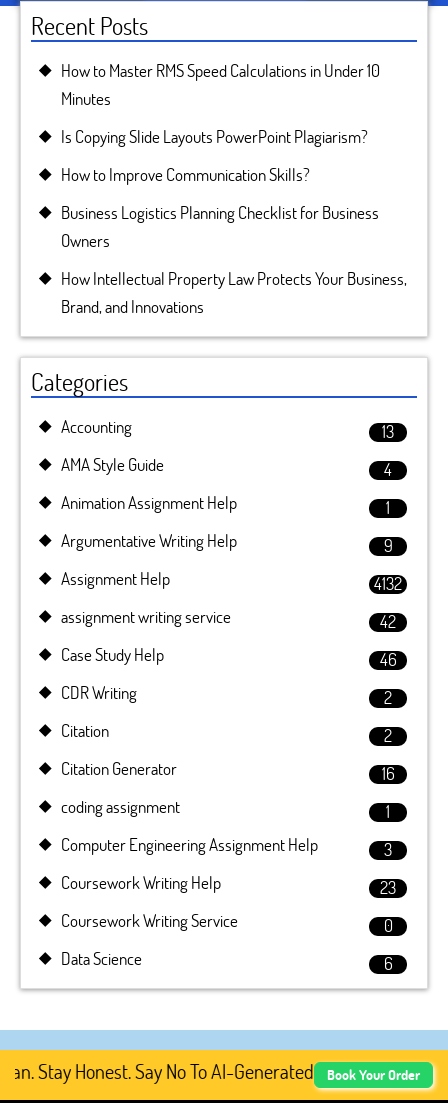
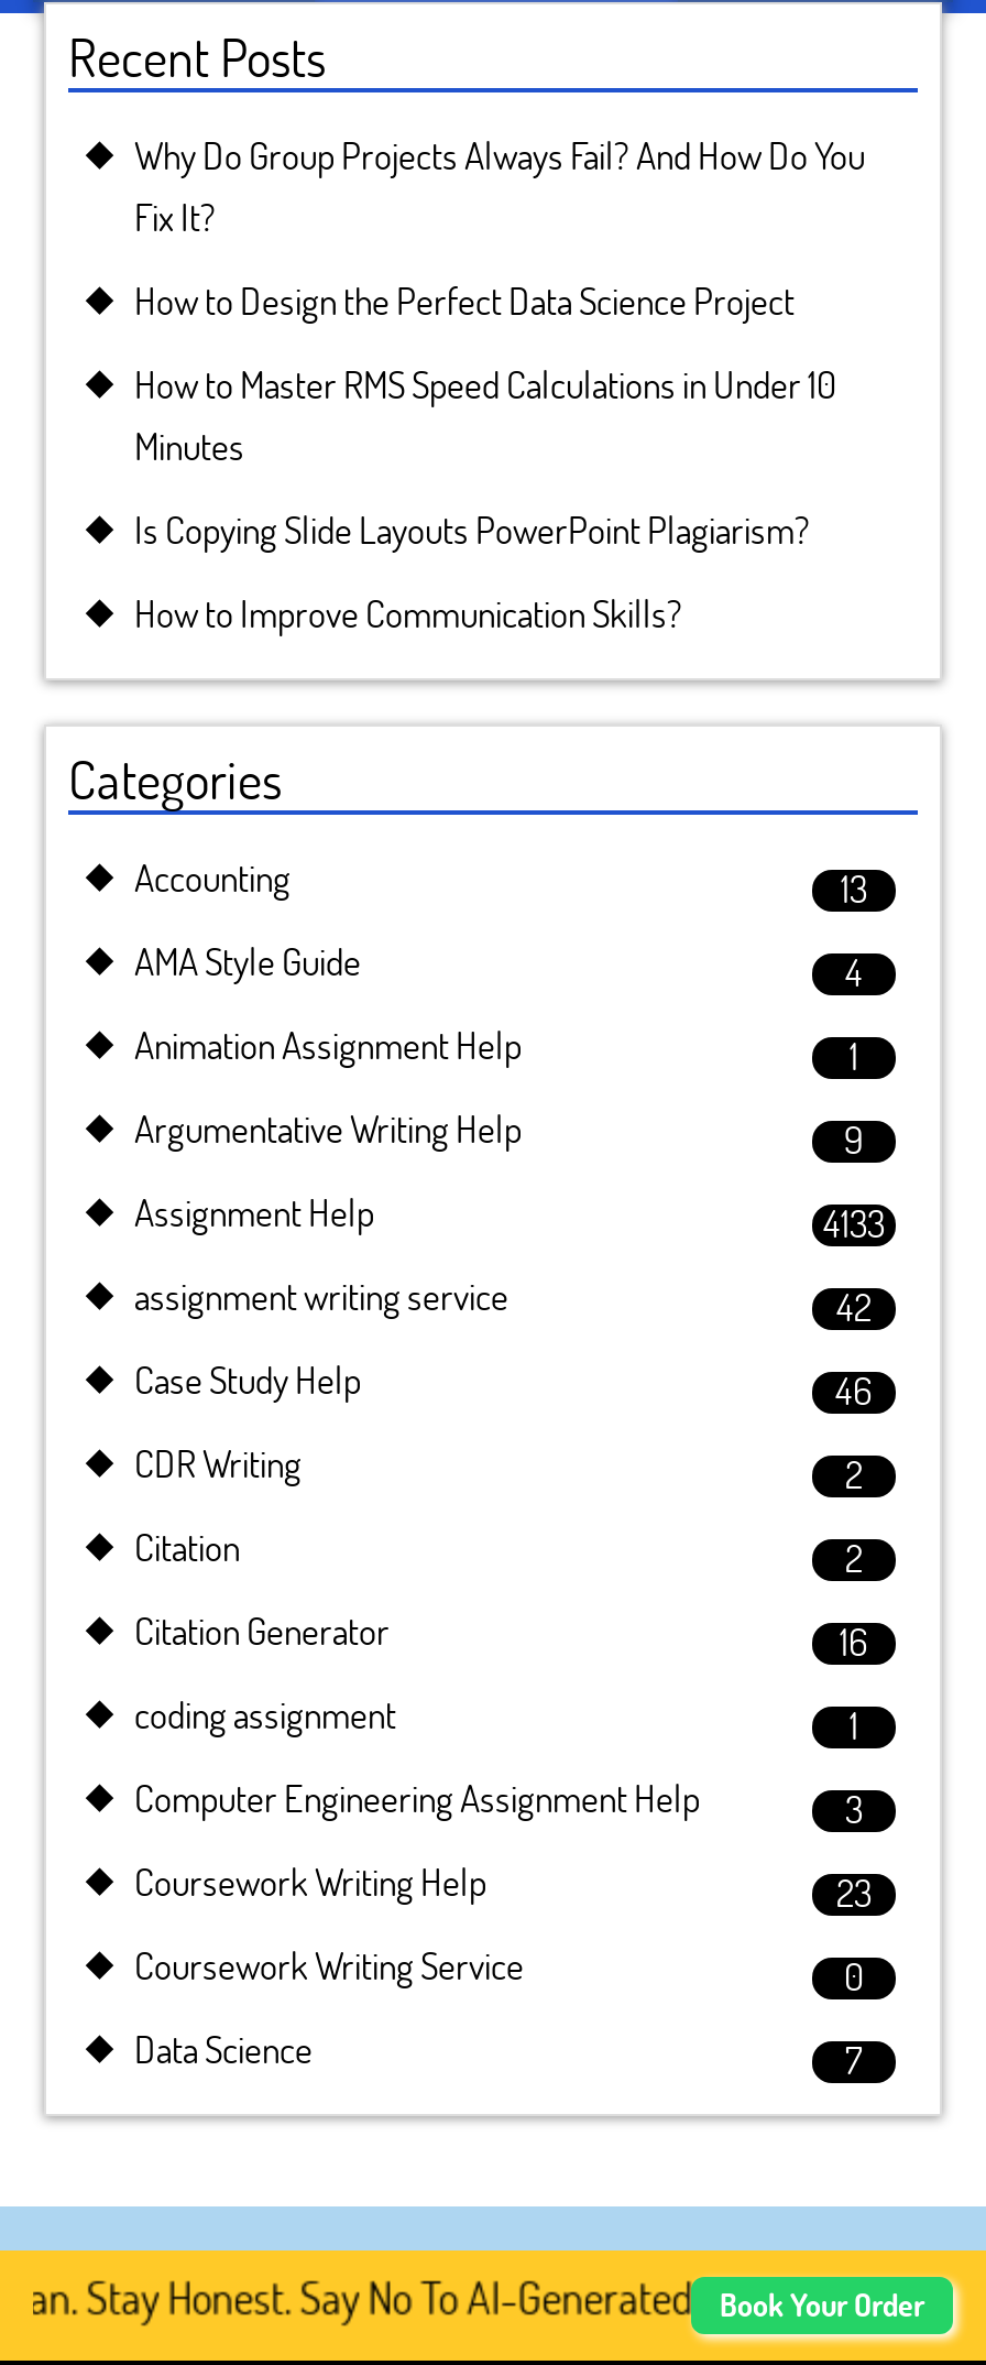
none -> [134,130,865,326] Why Do Group Projects Always Fail? And How Do You | Fix It? | How to Design the Perfect Data Science Project
moved [61,59,380,186] -> [134,359,836,639]: How to Master RMS Speed Calculations in Under 10 | Minutes | Is Copying Slide Layouts PowerPoint Plagiarism? | How to Improve Communication Skills?
[61,201,407,318] Business Logistics Planning Checklist for Business | Owners | How Intellectual Property Law Protects Your Business, | Brand, and Innovations -> none
[374,572,402,595] 4132 -> [823,1198,885,1249] 4133
[384,952,392,975] 6 -> [845,2035,863,2085] 7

▶ _Task objective_
Please copy every line from the entries that includes the word "none".

▶ _Output_
none -> [134,130,865,326] Why Do Group Projects Always Fail? And How Do You | Fix It? | How to Design the Perfect Data Science Project
[61,201,407,318] Business Logistics Planning Checklist for Business | Owners | How Intellectual Property Law Protects Your Business, | Brand, and Innovations -> none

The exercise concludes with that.